Elle est destinée au Skypper ou Tanarg, dans toutes les motorisations existantes, 582, 912 et HKS, ce dernier limitant la masse à 450 kg, parachute ou non. Mais elle peut également être montée sur gamme GTE-Trek. Concernant les GtBi, les dossiers n’ont pas été déposés et il faudra donc passer en amateur, sachant que l’idéal sera d’en profiter pour renouveler le tricycle.

Enfin, la VNE est à 165 km/h, ce qui est considérable pour une aile de cette gamme. Et comme nous l’avons vu, la masse maximale est limitée à 462 kg, chiffre qui pourrait paraître curieux, mais qui s’explique par le fait que la charge utile de cette machine est la même avec ou sans parachute, ce dernier pesant 12 kg. Enfin, bien entendu cette aile est équipée du corset qui fait ses preuves depuis près de deux ans sur la BioniX.

 

Allons voir

 

Comme nous le disions, nous avons pu mener cet essai en conditions idéales, en longue durée. Et même mieux : le vent étant fort en arrivant à Aubenas, il nous fut proposé de tout mettre sur remorque pour aller chercher le beau temps !

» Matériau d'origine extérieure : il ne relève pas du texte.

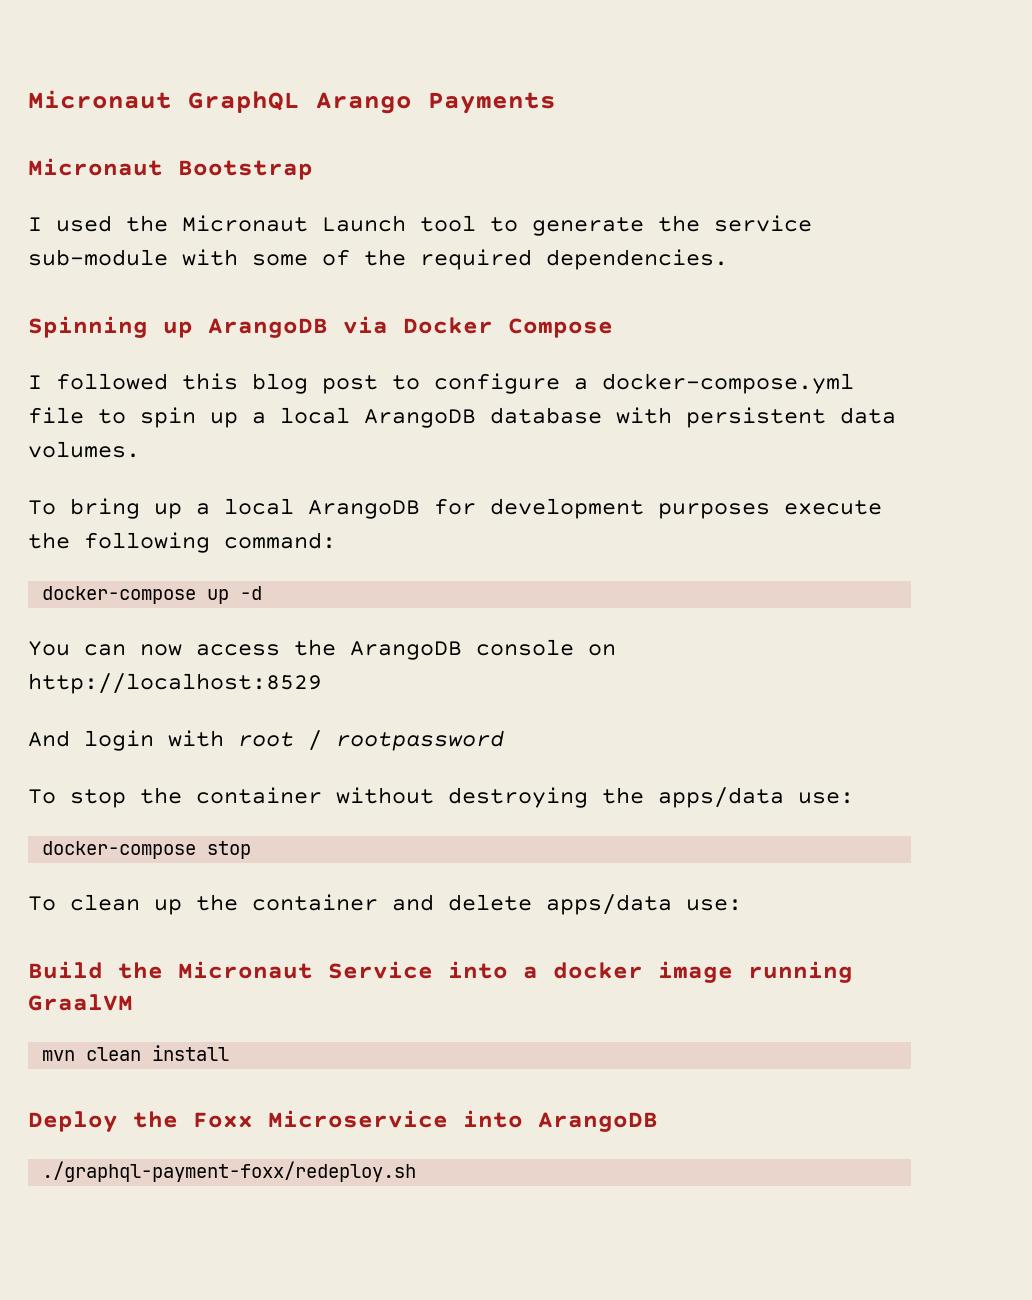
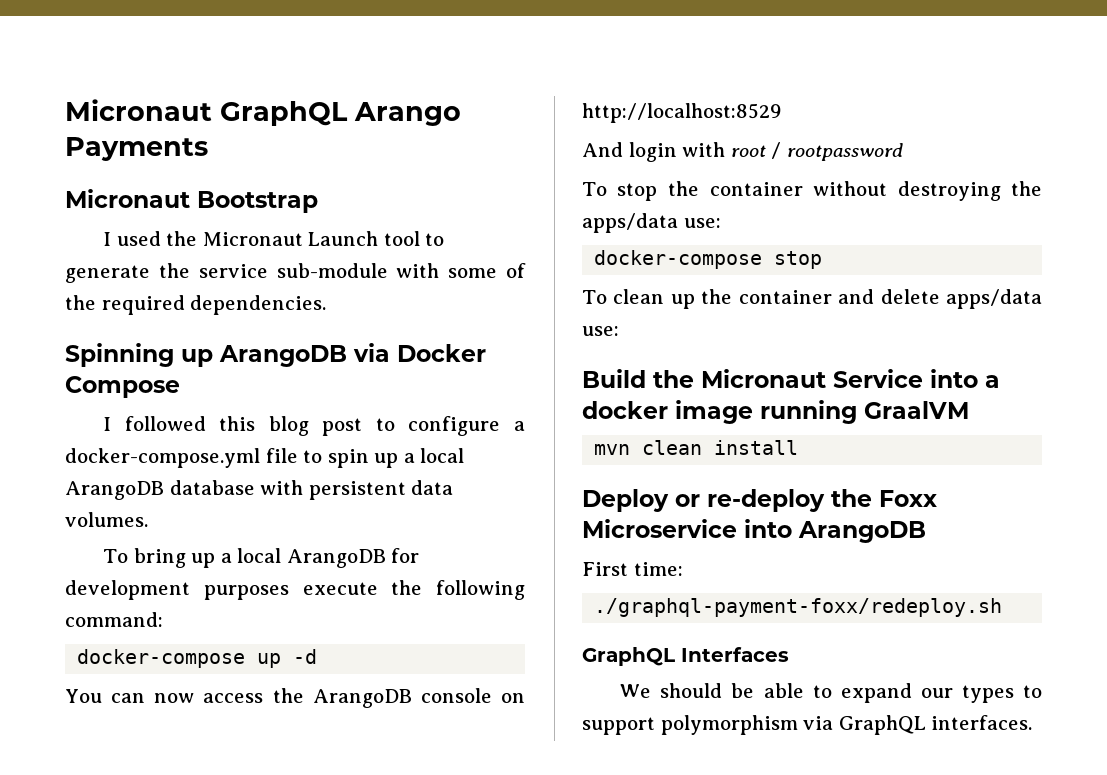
(118, 1121) none -> [675,489,825,512] or re-deploy
(658, 1122) none -> [582,562,683,576] // First time:
(417, 1171) none -> [582,647,789,666] [620,683,1042,703] [582,715,1033,735] // GraphQL Interfaces // We should be able to expand our types to support polymorphism via GraphQL interfaces.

Nous avons donc démarré par le montage de la machine. Aucune surprise, rien que de très classique, le corset prend sa place tout seul. Les embouts de lattes, comme sur la BioniX, sont formés de pièces de plastique qui se clipsent et dont les efforts sont repris par de petites sangles afin de maintenir la tension du bord de fuite. Descendre le chariot de la remorque est une formalité et le montage de tout l’ensemble est tout à fait conventionnel. Bonne surprise par rapport au GTE-Trek, on monte bien l’aile tout seul, sans que le chariot ne tende à vouloir basculer sur l’arrière. En revanche il faut bien serrer le frein et se positionner sur le sec, sans quoi la machine recule. A deux, en mode pédagogique entrecoupé des prises de vues et de discussions diverses avec des qui passent par là “ah, c’est vous ULMiste, bien votre mag !”, nous aurons mis 55 minutes entre la dépose de la première sangle de la remorque et le moteur en route, prévol soigneuse effectuée. Avec l’habitude de cet ensemble et sans distraction, une petite demi-heure nous semble possible. Ce pendulaire peut donc se passer de hangar et être ramené à la maison entre chaque vol, pour peu que l’on dispose d’un garage. En revanche, comme sur de nombreuses autres machines, attention aux rondelles, écrous papillons et autres anneaux brisés, qui ne demandent qu’à tomber dans l’herbe et y disparaître !

 

Tour du “proprio”

 

Sur notre ensemble, le moteur tourne une hélice tripale Arplast Ecoprop via une réduction 1/3,47. En option, on peut avoir la quadripale et une réduction ¼. Le réducteur E reprend le démarreur (comme son nom l’indique), de telle sorte que le lanceur à main reste en place à l’avant du moteur, en secours. Le circuit de refroidissement et les commandes de gaz et starters sont optimisés, ainsi l’installation moteur paraît très dépouillée, sobre. La commande de gaz et de conduite au pied sont doublées à l’arrière (optionnel), ce qui nous permettra un peu d’instruction, les doubles commandes d’ailes n’étant pas indispensables, vue la relative compacité du chariot. Le tableau de bord offre l’intercom Alphatec, la radio Filser ATR500, le badin en 80, un compas encastrable, un altimètre en pieds en 80, le compte-tours, les températures moteur, la clé de contact et, heureuse surprise, une jauge à carburant, comme sur l’auto de maman ! Jauge doublée par le classique tuyau translucide au bord du réservoir roto moulé noir.

 

Un petit vol en solo histoire de s’assurer que tout est en ordre. Dans cette configuration, le décollage intervient en environ 75 mètres, le taux de montée se stabilise vers 4,5 m/s. Le basculement du chariot vers l’avant et sur le côté est extrêmement modéré. Un léger flou dans la barre se ressent en tangage, entre la rotation et la prise de vitesse. L’aile est très douce aux commandes, pour une ardéchoise. Quelques allers-retours histoire de vérifier l’étalonnage du badin, dont je constate qu’il est légèrement déficient, quelques enchaînements de virages et décrochages. Sans surprise, ce dernier intervient avec la barre à 5 cm du tube avant en position lente. En roulis, la stabilité est standard pour une aile de ce type. Corset tout tendu, la machine a encore de la réserve à monter à plein régime, donc une possibilité de tirer. Nous prendrons des mesures complètes en biplace. Le lacet inverse est à peine perceptible, mais présent. A l’atterrissage, sans tirer vu les conditions, je retrouve ce même léger flottement en tangage sur quelques centimètres, au moment de l’arrondi.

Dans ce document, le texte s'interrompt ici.